Exercise prompt
Scan the entries below for "family" and copy each line that holds it.
----
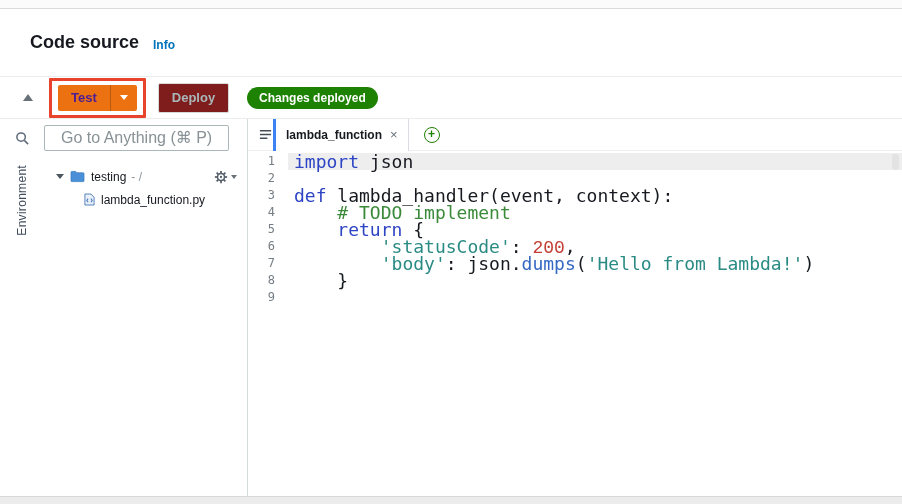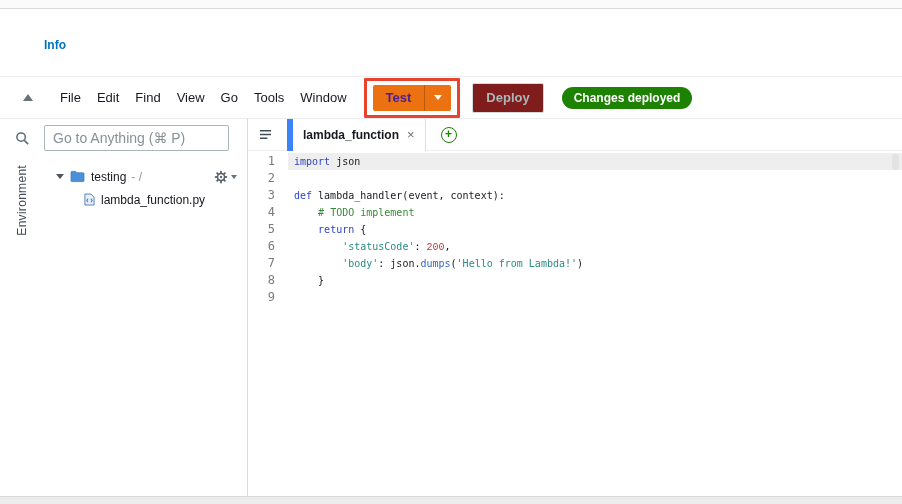--- a/index.html
+++ b/index.html
@@ -83,6 +83,7 @@
   <div class="panel">
 
     <div class="panel-header">
+      <span class="title">Code source</span>
       <a class="info-link">Info</a>
     </div>
 

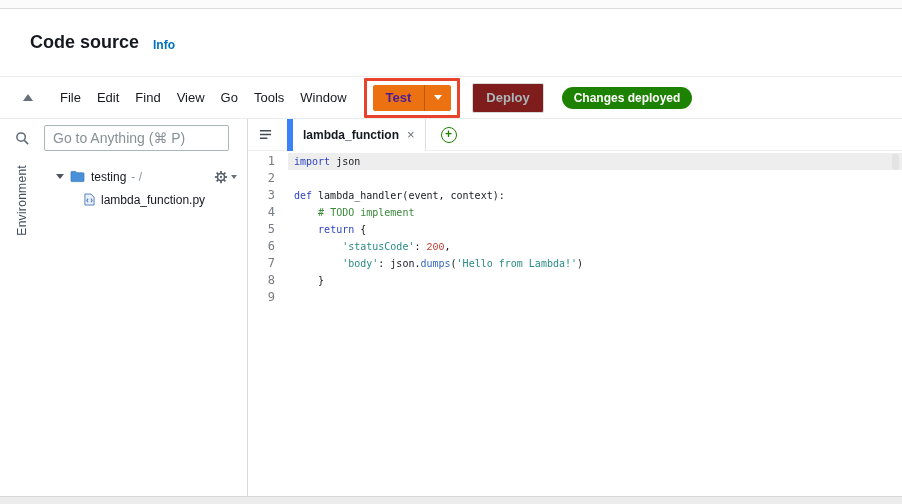--- a/index.html
+++ b/index.html
@@ -89,15 +89,6 @@
 
     <div class="toolbar">
       <span class="collapse-tri"></span>
-      <div class="menus">
-          <span class="menu-item">File</span>
-          <span class="menu-item">Edit</span>
-          <span class="menu-item">Find</span>
-          <span class="menu-item">View</span>
-          <span class="menu-item">Go</span>
-          <span class="menu-item">Tools</span>
-          <span class="menu-item">Window</span>
-        </div>
 
       <div class="annotation">
         <button class="test-btn">

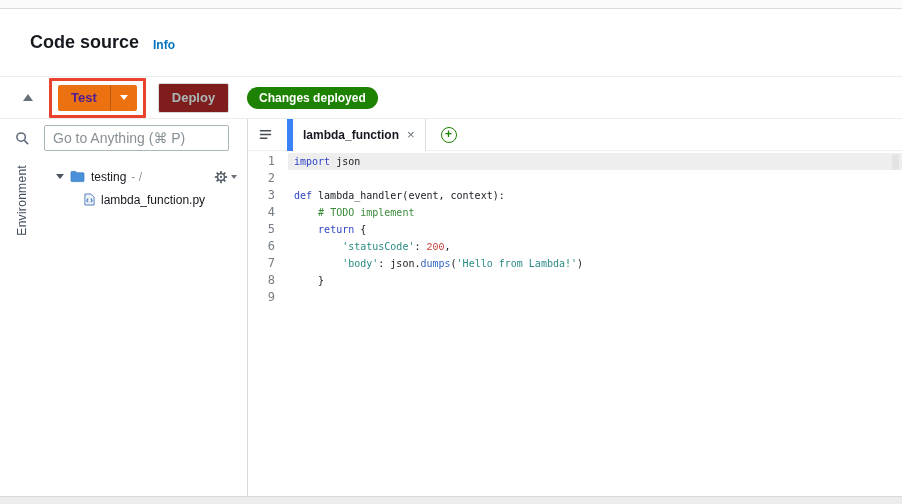--- a/index.html
+++ b/index.html
@@ -33,7 +33,7 @@
   .left-panel { width:248px; flex:none; border-right:1px solid #d5dbdb; display:flex; flex-direction:column; }
   .search-row { height:38px; display:flex; align-items:center; flex:none; }
   .search-icon { width:44px; display:flex; justify-content:center; flex:none; cursor:pointer; }
-  .goto-input { flex:1; margin-right:18px; height:26px; border:1px solid #aab7b8; border-radius:2px; font-size:14px; padding:0 8px; font-family:inherit; color:#16191f; outline:none; min-width:0; }
+  .goto-input { flex:1; margin-right:18px; height:26px; border:1px solid #aab7b8; border-radius:2px; font-size:16px; padding:0 16px; font-family:inherit; color:#16191f; outline:none; min-width:0; }
   .goto-input::placeholder { color:#879196; }
 
   .panel-body { flex:1; display:flex; min-height:0; }

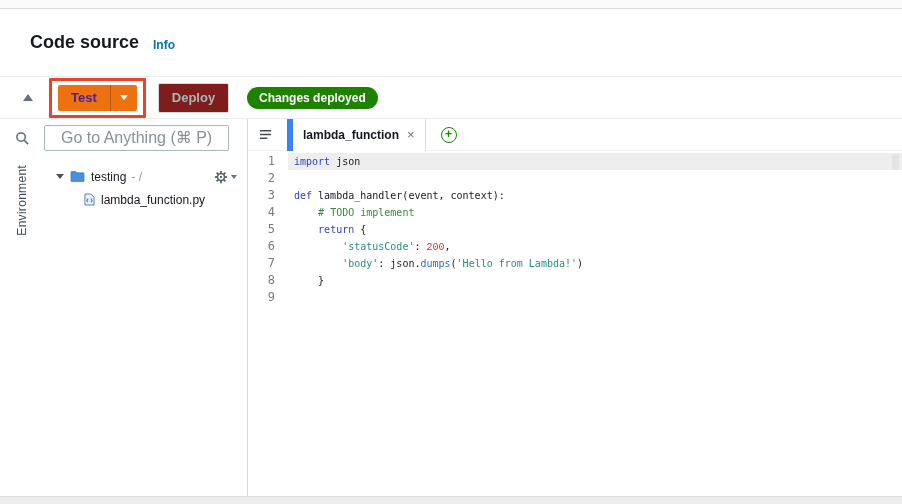--- a/index.html
+++ b/index.html
@@ -54,7 +54,7 @@
   .editor-col { flex:1; display:flex; flex-direction:column; min-width:0; }
   .tabbar { height:32px; flex:none; display:flex; align-items:center; border-bottom:1px solid #efefef; }
   .tablist-ic { margin-left:10px; display:flex; cursor:pointer; }
-  .tab { height:32px; display:flex; align-items:center; margin-left:14px; padding:4px 10px; border-left:6px solid #3b82f6; border-right:1px solid #d9dde1; background:#fff; cursor:pointer; }
+  .tab { height:32px; display:flex; align-items:center; padding:4px 10px; border-left:3px solid #3b82f6; border-right:1px solid #d9dde1; background:#fff; cursor:pointer; }
   .tab-label { font-size:12px; font-weight:700; }
   .tab-close { margin-left:8px; color:#687078; font-size:13px; line-height:1; cursor:pointer; }
   .new-tab { margin-left:15px; width:16px; height:16px; border:1px solid var(--badge-green,#1d8102); border-radius:50%; color:var(--badge-green,#1d8102); display:flex; align-items:center; justify-content:center; font-size:12px; font-weight:700; cursor:pointer; }

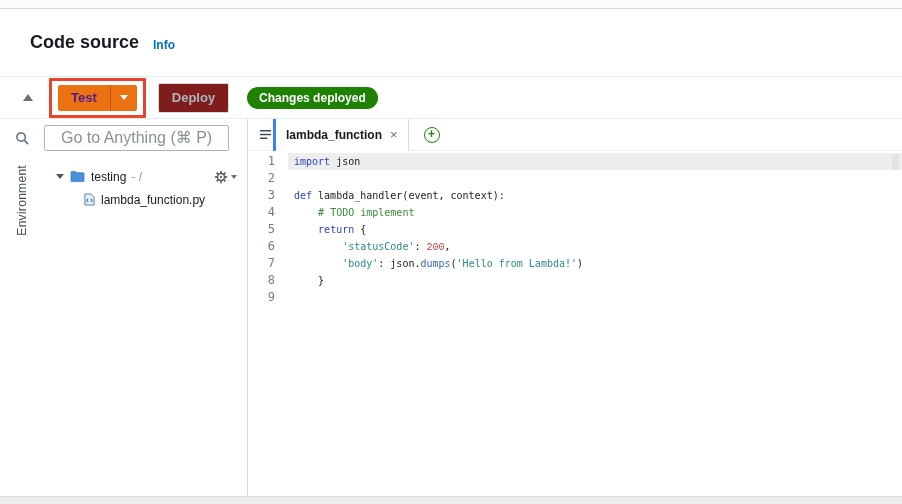--- a/index.html
+++ b/index.html
@@ -64,7 +64,7 @@
   .gutter { width:40px; flex:none; text-align:right; padding-right:13px; color:#767d84; font-size:12px; }
   .gutter-line { height:17px; line-height:17px; }
   .code { flex:1; min-width:0; }
-  .code-line { height:17px; line-height:17px; font-size:10px; white-space:pre; padding-left:6px; cursor:text; }
+  .code-line { height:17px; line-height:17px; font-size:18px; white-space:pre; padding-left:6px; cursor:text; }
   .active-line { background:#eeeeee; }
   .tok-kw { color:var(--tok-kw,#2d44c4); }
   .tok-st { color:var(--tok-st,#2a8b84); }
----
Task response
-  .goto-input { flex:1; margin-right:18px; height:26px; border:1px solid #aab7b8; border-radius:2px; font-size:14px; padding:0 8px; font-family:inherit; color:#16191f; outline:none; min-width:0; }
+  .goto-input { flex:1; margin-right:18px; height:26px; border:1px solid #aab7b8; border-radius:2px; font-size:16px; padding:0 16px; font-family:inherit; color:#16191f; outline:none; min-width:0; }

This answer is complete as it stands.